▶ WHAT IS REQUIRED
In the records that follow, find each line with "ears" and pull it out.

╭─ SOURCE DATA

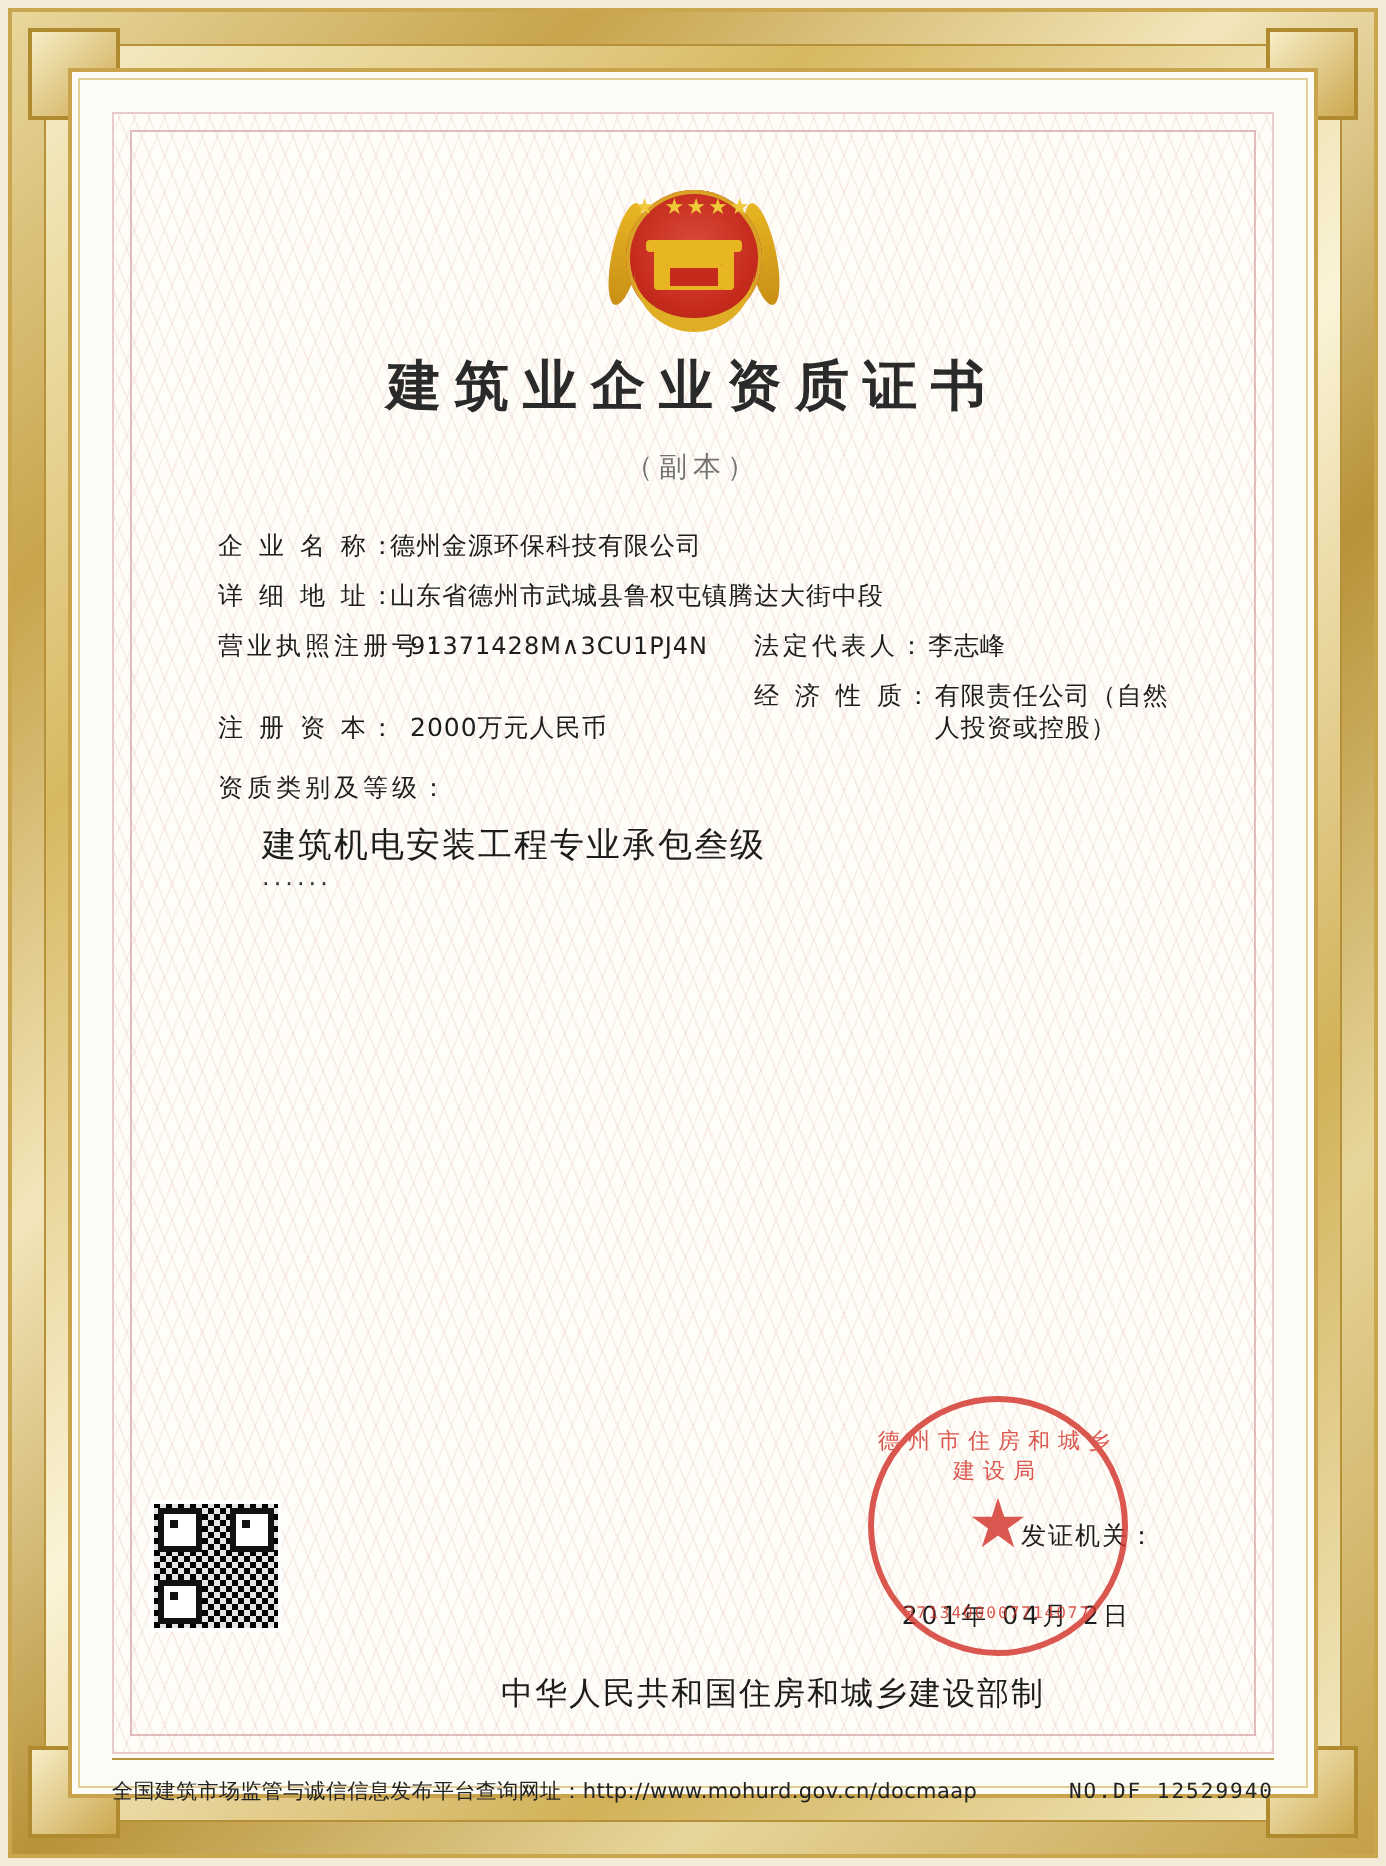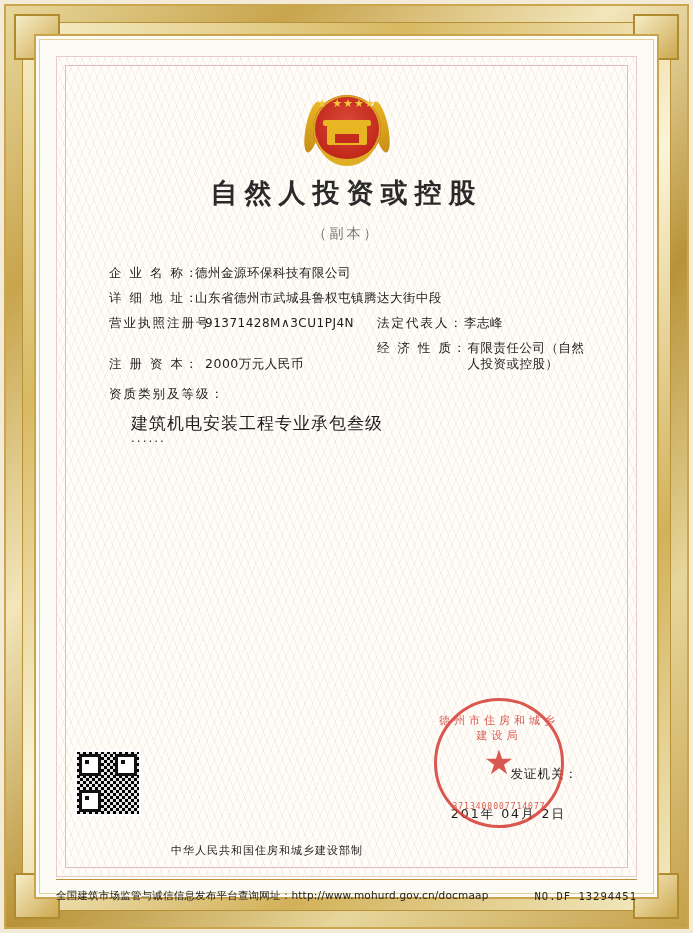--- a/index.html
+++ b/index.html
@@ -261,23 +261,24 @@
   .date-line {
     text-align: right;
     padding-right: 36px;
     margin-top: 20px;
     font-family: "DejaVu Sans", "Liberation Sans", sans-serif;
     font-size: 12.5px;
     letter-spacing: 2px;
     color: #1d1d1d;
   }
   .ministry {
+    text-align: center;
     margin-top: 20px;
     font-family: "DejaVu Sans", "Liberation Sans", sans-serif;
-    font-size: 11px;
+    font-size: 16px;
     letter-spacing: 1px;
     color: #1d1d1d;
     padding-left: 80px;
   }
 
   
   .seal {
     position: absolute;
     right: 72px;
     bottom: 48px;
@@ -395,21 +396,21 @@
         <div class="emblem">
           <div class="ears-l"></div>
           <div class="ears-r"></div>
           <div class="disc"></div>
           <div class="stars">★ ★★★★</div>
           <div class="gate"></div>
           <div class="cog"></div>
         </div>
       </div>
 
-      <div class="cert-title">自然人投资或控股</div>
+      <div class="cert-title">建筑业企业资质证书</div>
       <div class="cert-subtitle">（副本）</div>
 
       <div class="fields">
 
         <div class="row">
           <div class="label w1">企 业 名 称：</div>
           <div class="value">德州金源环保科技有限公司</div>
         </div>
 
         <div class="row">
@@ -464,16 +465,16 @@
         <div class="finder f1"></div>
         <div class="finder f2"></div>
         <div class="finder f3"></div>
       </div>
 
     </div>
   </div>
 
   <div class="footer">
     <div class="left">全国建筑市场监管与诚信信息发布平台查询网址：http://www.mohurd.gov.cn/docmaap</div>
-    <div class="right">NO.DF 13294451</div>
+    <div class="right">NO.DF 12529940</div>
   </div>
 
 </div>
 
 </body></html>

╰─

▶ SOLVED PROBLEM
           <div class="ears-l"></div>
           <div class="ears-r"></div>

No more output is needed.